Following a marathon debate Thursday night inside the Texas House of Representatives last week, which included the passage of Senate Bill 7, State Rep. Phil King, R-Weatherford, called it a “huge victory” for Republicans.
King said he co-authored the bill to address concerns over the security and validity of the 2020 election.
“I can confidently say this bill will go a long way in increasing transparency in our voting process and ensuring that voters can have confidence when casting their ballot,” he said in a statement via his newsletter. “Voting is our greatest privilege and most powerful tool we have. It is fundamental to healthy democracy. SB 7 is for all Texans. It creates consistency, produces reliability, and restores trust.”
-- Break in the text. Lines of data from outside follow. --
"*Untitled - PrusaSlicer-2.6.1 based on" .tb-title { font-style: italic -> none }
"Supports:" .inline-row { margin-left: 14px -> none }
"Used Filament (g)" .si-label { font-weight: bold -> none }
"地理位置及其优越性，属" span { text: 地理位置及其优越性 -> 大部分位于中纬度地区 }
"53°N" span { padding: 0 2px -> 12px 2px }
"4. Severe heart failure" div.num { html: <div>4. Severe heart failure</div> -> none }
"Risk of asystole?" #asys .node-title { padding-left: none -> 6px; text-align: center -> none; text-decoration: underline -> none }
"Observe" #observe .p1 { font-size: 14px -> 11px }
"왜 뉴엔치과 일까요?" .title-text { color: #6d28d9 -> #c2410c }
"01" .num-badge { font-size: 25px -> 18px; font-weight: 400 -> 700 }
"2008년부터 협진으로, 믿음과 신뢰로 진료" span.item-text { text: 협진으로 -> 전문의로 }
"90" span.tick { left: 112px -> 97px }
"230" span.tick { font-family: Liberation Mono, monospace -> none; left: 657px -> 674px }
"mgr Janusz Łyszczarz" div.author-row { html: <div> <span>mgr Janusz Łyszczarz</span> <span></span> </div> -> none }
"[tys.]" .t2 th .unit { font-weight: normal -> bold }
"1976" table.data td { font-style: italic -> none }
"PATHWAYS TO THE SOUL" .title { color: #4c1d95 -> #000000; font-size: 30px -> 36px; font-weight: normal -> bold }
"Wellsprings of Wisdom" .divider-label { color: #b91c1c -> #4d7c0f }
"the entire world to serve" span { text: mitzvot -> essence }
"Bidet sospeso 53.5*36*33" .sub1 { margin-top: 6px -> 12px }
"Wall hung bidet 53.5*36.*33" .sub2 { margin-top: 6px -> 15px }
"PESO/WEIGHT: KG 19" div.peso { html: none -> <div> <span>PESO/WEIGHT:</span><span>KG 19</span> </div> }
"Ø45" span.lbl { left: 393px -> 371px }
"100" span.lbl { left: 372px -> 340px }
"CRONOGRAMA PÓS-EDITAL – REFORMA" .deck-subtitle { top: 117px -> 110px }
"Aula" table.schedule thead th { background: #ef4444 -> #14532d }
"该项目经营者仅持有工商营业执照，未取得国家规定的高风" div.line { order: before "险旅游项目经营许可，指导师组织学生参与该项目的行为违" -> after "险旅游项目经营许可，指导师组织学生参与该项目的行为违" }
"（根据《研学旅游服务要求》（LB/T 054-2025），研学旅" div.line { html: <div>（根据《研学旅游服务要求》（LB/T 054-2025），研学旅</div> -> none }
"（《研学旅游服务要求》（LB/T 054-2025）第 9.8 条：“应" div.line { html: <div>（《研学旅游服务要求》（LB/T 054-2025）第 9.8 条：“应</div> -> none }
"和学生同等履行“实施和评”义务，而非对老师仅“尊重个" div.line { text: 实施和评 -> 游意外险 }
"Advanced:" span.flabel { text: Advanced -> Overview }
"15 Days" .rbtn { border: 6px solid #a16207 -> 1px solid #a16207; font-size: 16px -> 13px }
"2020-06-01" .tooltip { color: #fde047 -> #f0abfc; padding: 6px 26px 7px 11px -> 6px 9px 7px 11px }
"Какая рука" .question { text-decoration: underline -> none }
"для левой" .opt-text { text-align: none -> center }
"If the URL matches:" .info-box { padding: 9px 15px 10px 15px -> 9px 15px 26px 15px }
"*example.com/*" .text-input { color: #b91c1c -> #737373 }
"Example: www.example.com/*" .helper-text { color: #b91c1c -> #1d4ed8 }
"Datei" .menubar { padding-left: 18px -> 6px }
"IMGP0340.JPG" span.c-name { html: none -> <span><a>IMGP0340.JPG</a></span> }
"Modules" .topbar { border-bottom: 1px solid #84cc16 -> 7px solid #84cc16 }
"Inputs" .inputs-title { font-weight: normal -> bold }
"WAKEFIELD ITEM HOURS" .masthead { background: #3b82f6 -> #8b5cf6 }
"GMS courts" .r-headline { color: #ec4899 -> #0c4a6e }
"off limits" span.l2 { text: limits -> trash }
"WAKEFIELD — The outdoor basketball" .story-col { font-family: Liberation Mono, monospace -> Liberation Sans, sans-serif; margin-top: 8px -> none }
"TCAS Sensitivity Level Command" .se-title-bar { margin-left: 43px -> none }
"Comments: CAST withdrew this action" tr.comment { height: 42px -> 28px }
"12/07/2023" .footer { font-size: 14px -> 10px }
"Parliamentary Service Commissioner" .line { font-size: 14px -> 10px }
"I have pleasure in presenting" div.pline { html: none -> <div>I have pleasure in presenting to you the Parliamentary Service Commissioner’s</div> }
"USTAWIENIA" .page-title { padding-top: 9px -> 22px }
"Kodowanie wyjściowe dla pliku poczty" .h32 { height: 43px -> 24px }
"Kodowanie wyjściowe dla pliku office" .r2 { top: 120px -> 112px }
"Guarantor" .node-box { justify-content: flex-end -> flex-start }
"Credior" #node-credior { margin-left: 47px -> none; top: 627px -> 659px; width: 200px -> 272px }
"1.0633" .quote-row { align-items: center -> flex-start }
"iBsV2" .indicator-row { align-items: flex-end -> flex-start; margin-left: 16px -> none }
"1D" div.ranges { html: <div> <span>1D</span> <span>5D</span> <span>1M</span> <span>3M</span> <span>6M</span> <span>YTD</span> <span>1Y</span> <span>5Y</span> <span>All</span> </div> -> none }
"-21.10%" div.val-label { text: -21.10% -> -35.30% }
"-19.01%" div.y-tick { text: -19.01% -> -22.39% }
State Rep. Glenn Rogers, R-Graford, said election integrity is very important, adding that Texas voters deserve to have “free, fair and secure elections.”
“As a fighting Texas Aggie, I don’t lie, cheat, steal or tolerate those that do,” Rogers said. “It should be easy to vote and hard to cheat.”
The version approved Friday leaves out various far-reaching voting restrictions that had prompted outcry from voting rights advocates, advocates for people with disabilities and local officials in some of the state’s biggest counties. The legislation still contains some provisions by those groups, including a prohibition on counties sending unsolicited applications to vote by mail.
King highlighted some of the key provisions of the new version of the bill, which include the prohibition of public officials from unauthorized altering or waiving of an election procedure or practice; ensuring voter registration is legitimate and accurate by requiring a list of deceased voters to be sent to the appropriate authority within seven days of being created; requirement of elections to be conducted in a consistent manner throughout the entire state; allows poll watchers to properly observe the activity of procedure for which they have jurisdiction and verifies poll watchers do not disrupt the delivery of marked ballots; an update to the oath of assistance to protect voters who are unable to write or see due to a physical disability from being improperly swayed by an election assistant, and provides that falsifying the oath of assistance amounts to perjury; additional protection to voting by mail by adding a section for voting assistants to attest that they do not receive compensation in return for assisting a voter with their ballot; prevention of election fraud by prohibiting voting in more than one state, the alteration of a ballot, and vote trafficking; prohibiting local governments from spending tax dollars to solicit or distribute applications to vote by mail; prioritizing cases involving election integrity and ensuring fraud cases are free from potential judicial bias by randomly assigning the cases to a court; and prohibiting poll watchers from harassing voters and preventing poll watchers from being removed without cause.
“Our main objective is to secure our elections while having a more uniform election statewide,” Rogers said. “As a state, we need to continue to preserve the rights of all Texans, especially their right to vote.”
Following a 78-64 vote, SB 7 now heads back to the Senate and will convene a conference committee for both chambers to resolve any differences, King said.